PFP has managed to slash the time to generate a budgetary quote for a large OEM to less than an hour, through a number of significant innovations.
First, the application automates the interactions of the various models defining an OEM’s performance during its lifecycle. Such model orchestration requires an initial discovery and development phase by Peaxy engineers, to integrate the customer’s models, but once complete, PFP is able to automatically return key performance indicators for any valid combination of a customer scenario and product configuration. All this happens within minutes, not weeks.

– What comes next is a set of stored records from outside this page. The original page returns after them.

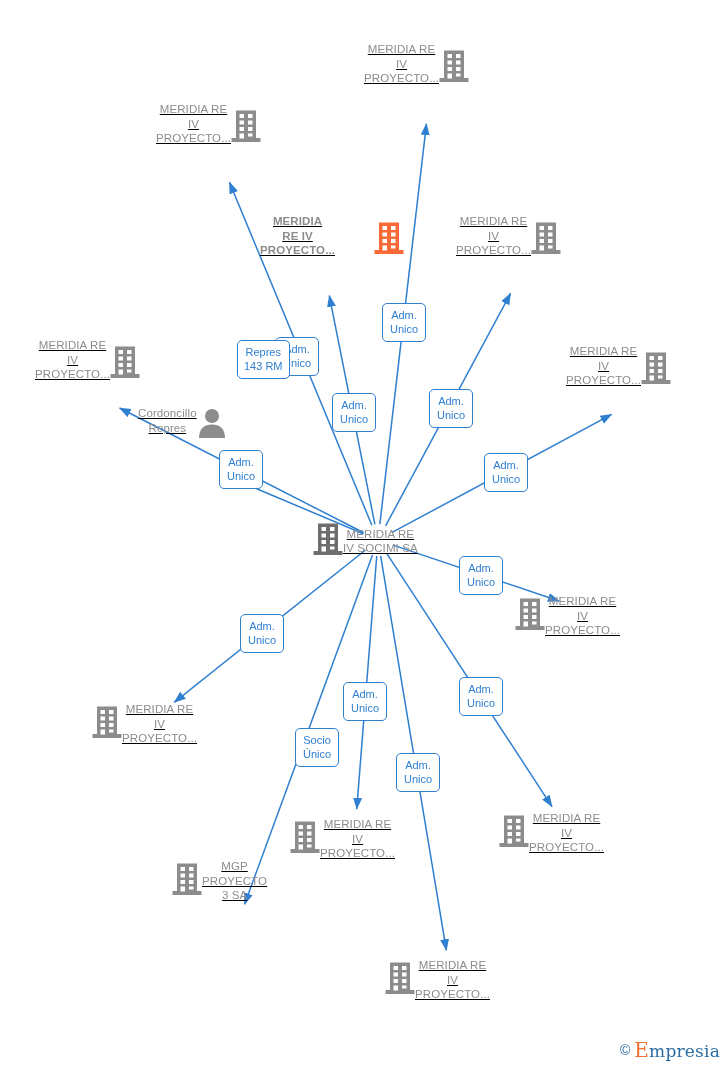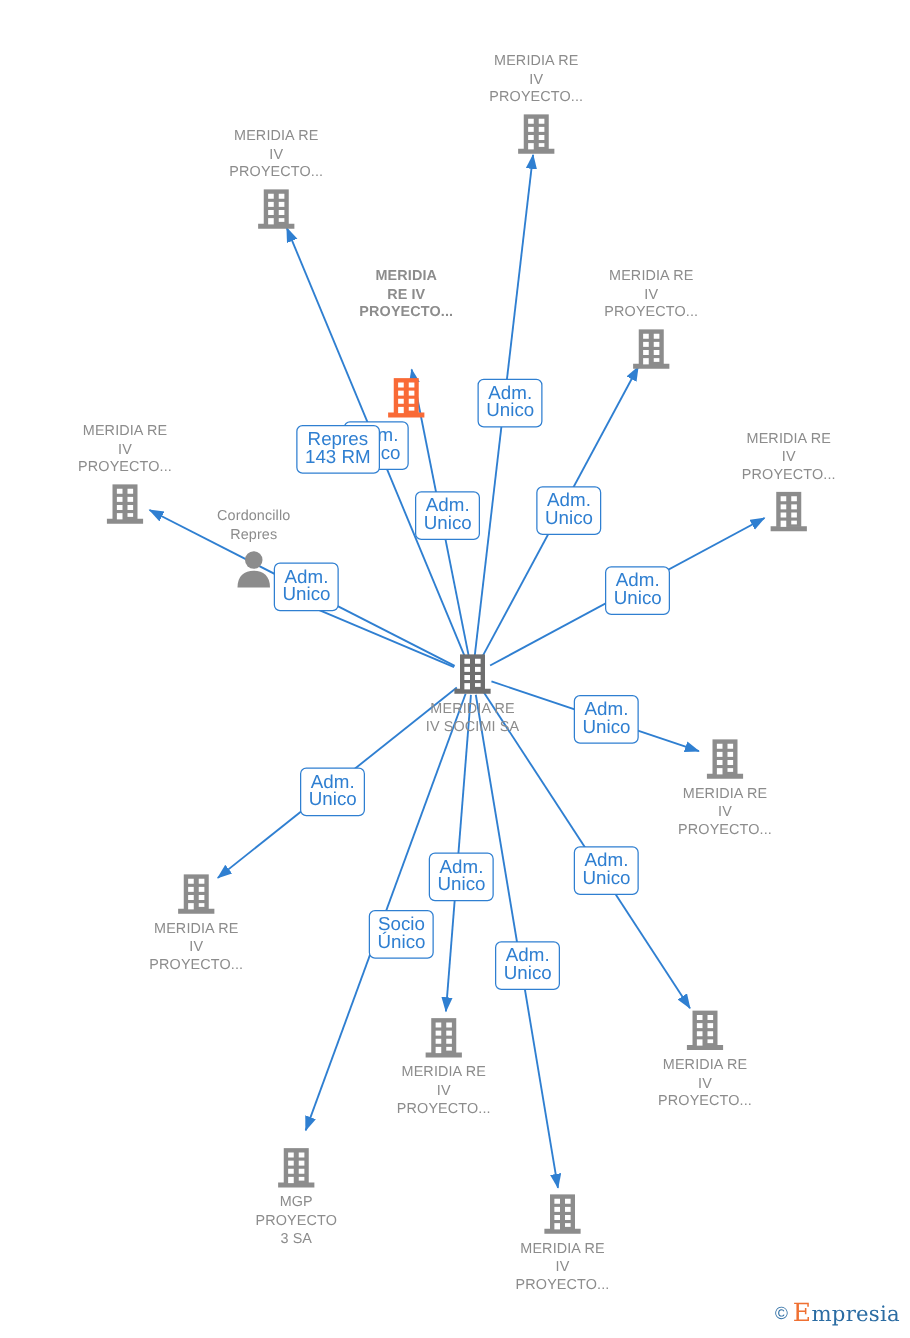"MERIDIA RE" .node { flex-direction: column -> row; text-decoration: none -> underline }
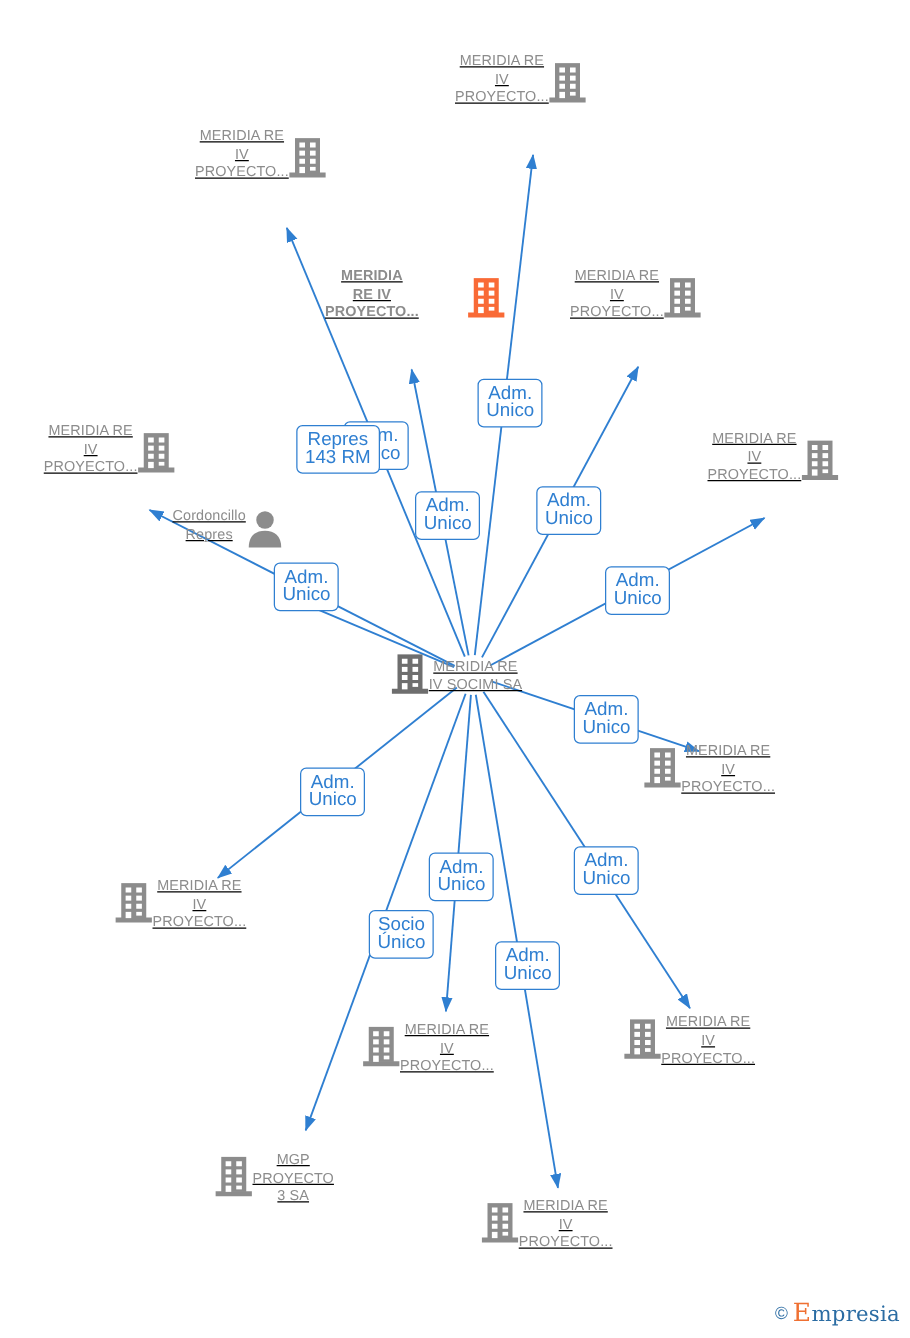"Adm." .edge-label { font-size: 15px -> 11px }
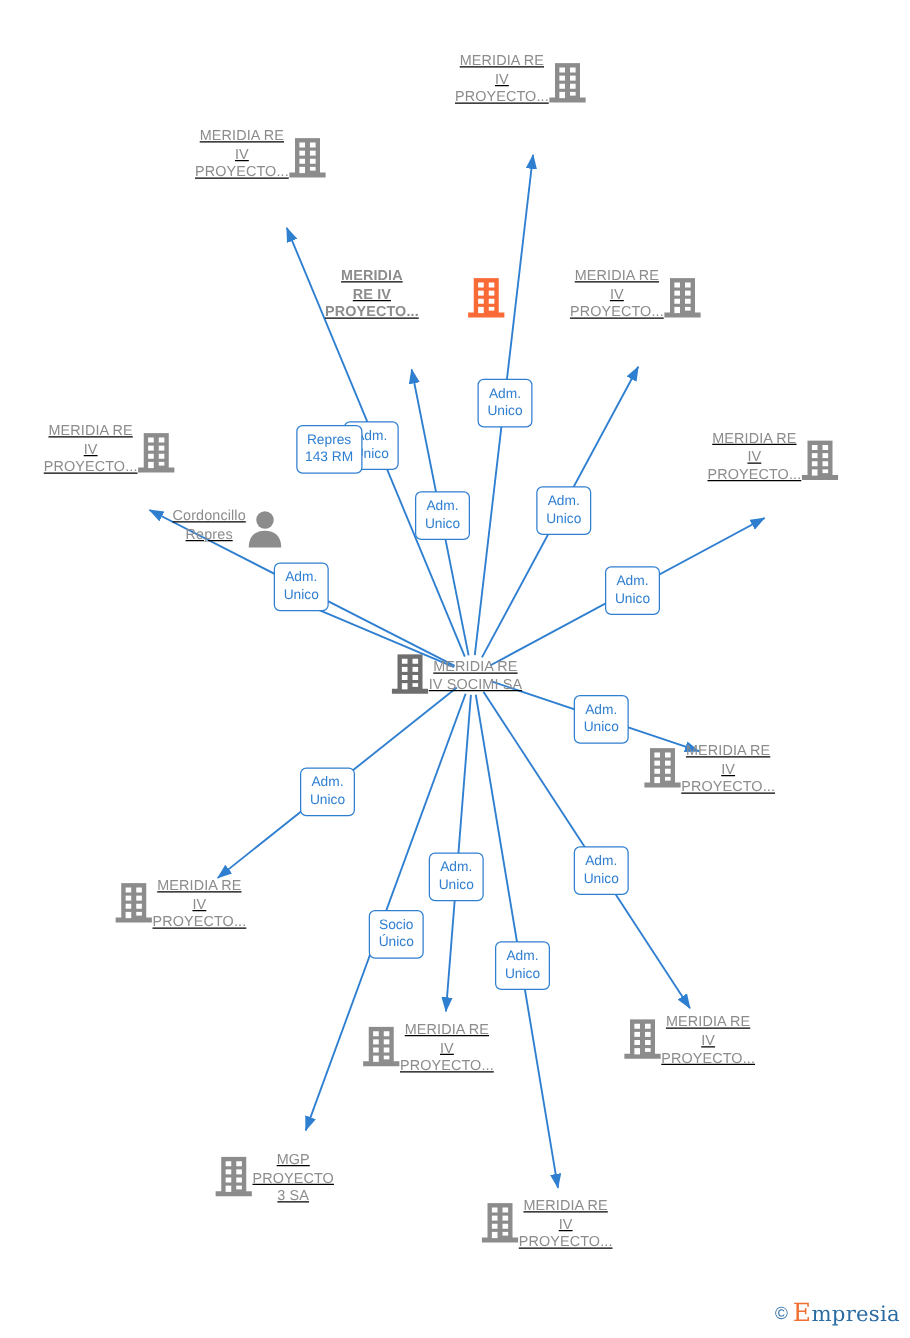"MGP" div.node { top: 917px -> 855px }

Second, the application’s input gathering is highly user-centric, encouraging the building of multiple what-if scenarios, which can then be evaluated against multiple product configurations, to quickly converge on the optimal solution. Each scenario is built up of interchangeable modules collecting related assumptions and requirements. One module gathers location-based data such as climate and seismic hazard; another might define expected operating conditions; yet another might collect financial assumptions.
Third, PFP uses advanced visualization and reporting to make the evaluation of the various calculated solutions clear and transparent to the customer. Solutions can be compared and ranked by any performance indicator or charted to visualize trade-offs. The optimal solution’s budgetary quote can then be accessed directly in the browser or saved as a PDF and printed, so that the customer can leave an initial meeting with a preliminary proposal in hand.

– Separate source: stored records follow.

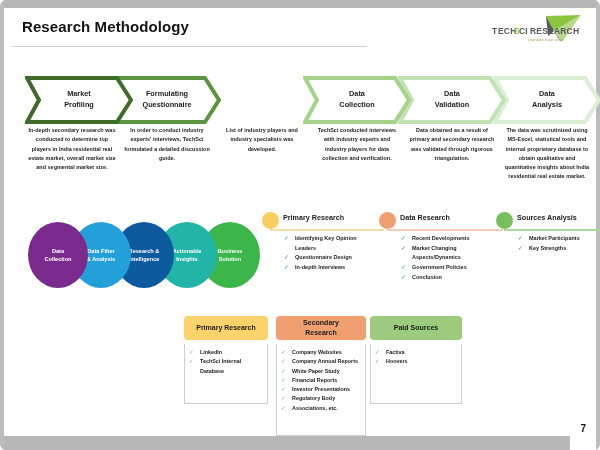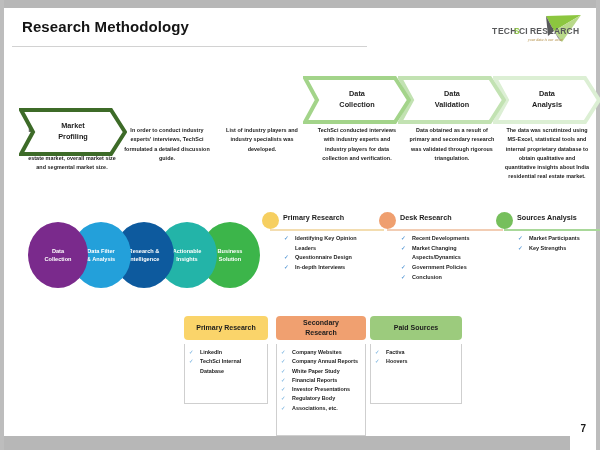"Research Methodology" .slide { border-radius: none -> 6px }
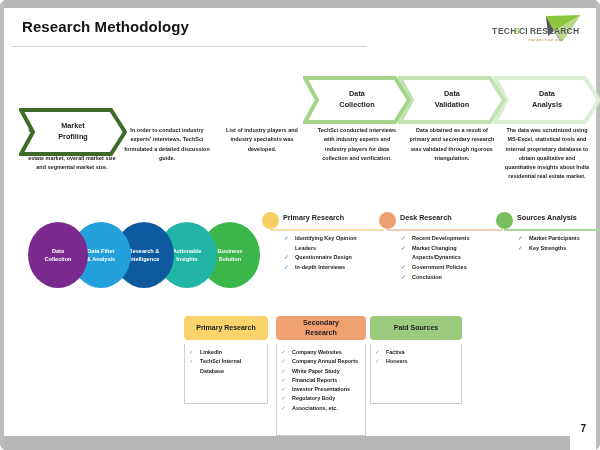"Market" div.chev { left: 1px -> 7px; margin-top: 32px -> none }
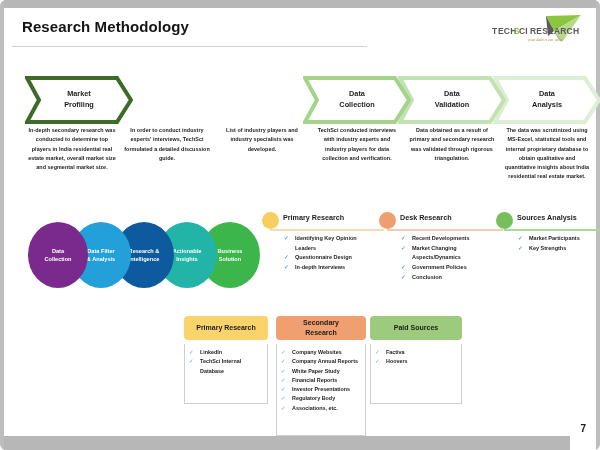"Formulating" div.chev { html: none -> <div> <svg> <polygon></polygon> </svg> <div>Formulating<br>Questionnaire</div> </div> }
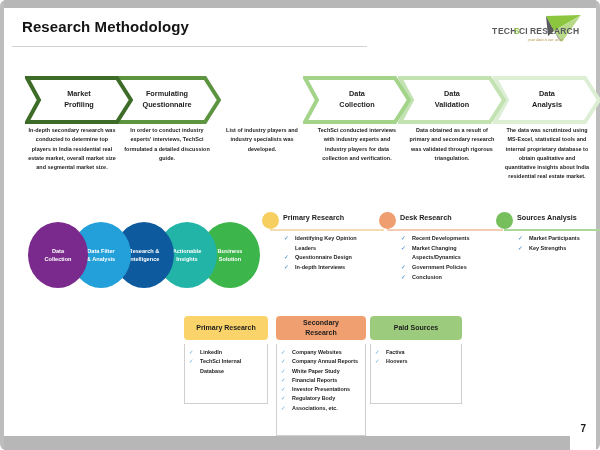"Desk Research" div.hd { text: Desk -> Data }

Such responsiveness in a customer interaction increases engagement, because the OEM is able to iterate at the speed of the customer, converging on an ideal solution long before the competition. The transparency of the process also breeds trust; this too contributes to a higher likelihood of winning the customer’s business. But ultimately, the savings in time and money for the OEM open up opportunities to generate more proposals for more customers, which leads to more successful bids.
Before investors will back a new wind farm project, developers must be able to show their proposal can generate solid returns on investment for specific locations, turbine and battery configurations, and power purchasing agreements.
Calculating key financial indicators for even a single project is a laborious exercise, requiring the manual collection of hundreds of inputs. Peaxy Fast Proposal (PFP) automates much of this process, by pre-populating inputs with location-based data and equipment performance data. PFP’s modular design lets the developer explore many variants to find which combination of location, turbine configuration, power storage, energy price and financing structure generates the highest financial returns.
PFP’s speedy payback analysis lets the developer rank a whole constellation of alternatives for any given indicator to find the most promising proposal. Valuable resources can then be expended on progressively improving the accuracy of the inputs and assumptions to minimize the risk associated with the chosen proposal.